The sunsets and sunrises here are AMAZING. When you are standing so that you are facing the rock and the sun is setting behind you, it casts all different colors on the rock as it goes down. And since it is a desert you can see the horizon in all directions to see how the sky changes. On the way home from Kata Tjuta on Sunday we stopped to see the sunset. There was a full moon on this night rises from the opposite direction as the sun was setting. Because the moon was so low it was really big and really awesome. Pictures can't accurately capture this experience.

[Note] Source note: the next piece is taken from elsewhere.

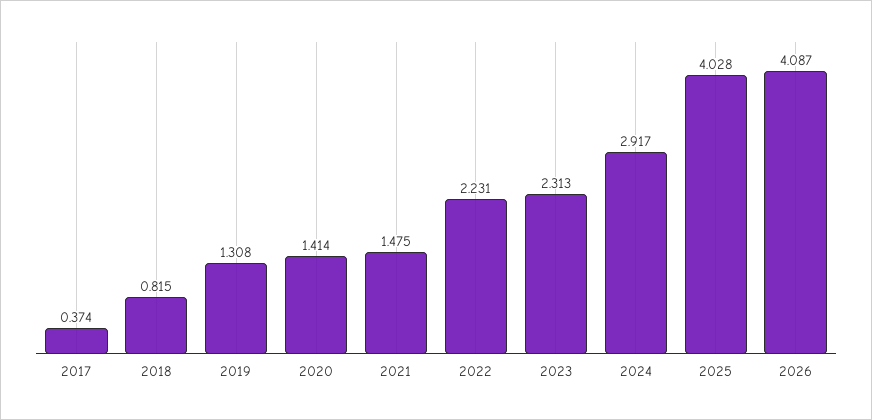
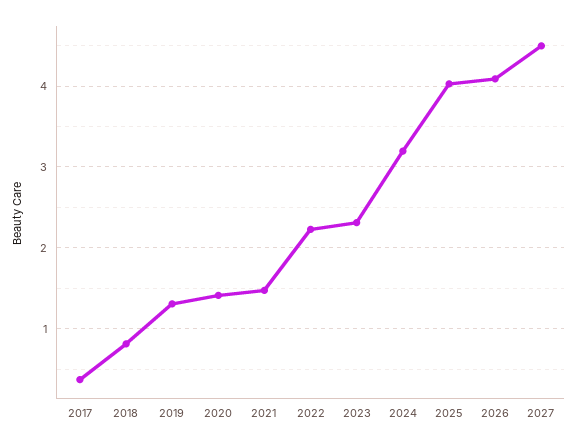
2024: 2.917 -> 3.2
2027: none -> 4.5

And once the sun is down, there are sooooo many stars. Not even out in the midwest did I see so many stars. When you look up it looks like it could be snowing. AND you can see the Milky Way... easily. Last night we went on a star tour. This meant we stood out in a field and this guy told us about what we were looking at. Apparently you can see more stars from the southern hemisphere than anywhere in the north because the difference in the amount of light pollution is just that extreme. The guy also had two big telescopes set up for us and we looked at the moon, Saturn and several stars that look like just one star to the naked eye but are actually many stars close together. The middle of our star tour was interrupted by a crazy noise that had I been alone would have sent me running. It sounded like a growl from a dingo of giant mythical proportions. Tina reassured me that I was probably a camel. And the next day we did discover that there indeed was a camel farm not to far away.

A camel. Ha.

Translations

This post was written on August 15, 2008.

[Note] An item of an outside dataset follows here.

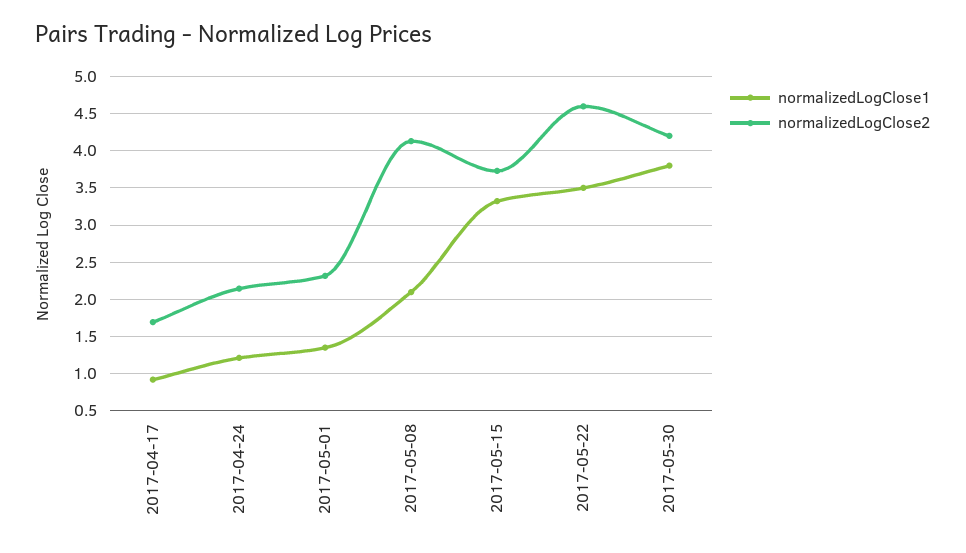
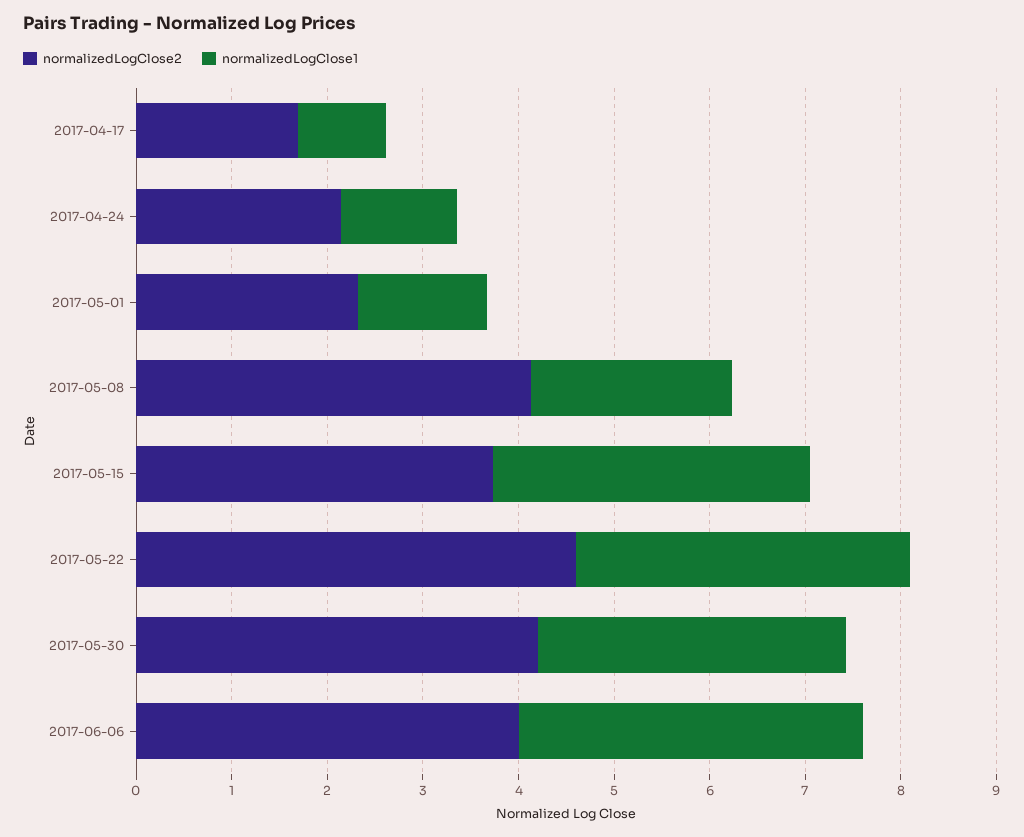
normalizedLogClose1, 2017-05-30: 3.8 -> 3.2
normalizedLogClose2, 2017-06-06: none -> 4
normalizedLogClose1, 2017-06-06: none -> 3.6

Today is the third day of work at Uluru with Conservation Volunteers Australia (CVA). I am part of a team of 8 people, including our 60-year-old english obsessive compulsive team leader (Martin), and the girl (Tina) that is to replace him starting the next session when he leaves--not for retirement, but for a 4 month holiday. Of the rest of us, I am the oldest--surprise surprise--but not by too much. The others are a between 21 and 23. They include 2 girls from Korea (Lily and Max), a girl (Regina) and a guy (Adami)from Tiawan , and a guy from Holland (Martijn).




Other than the two employees of CVA, I am the only native english speaker. Everyone else does speak english--but at varying degrees. The guy from Holland (Martijn) and the girl from Tiawan (Regina)can speak it conversationally--although we have discovered some humorous translations and strange uses of words. The other 3 understand directions and at least part of most conversations but usually take a bit longer to find their words.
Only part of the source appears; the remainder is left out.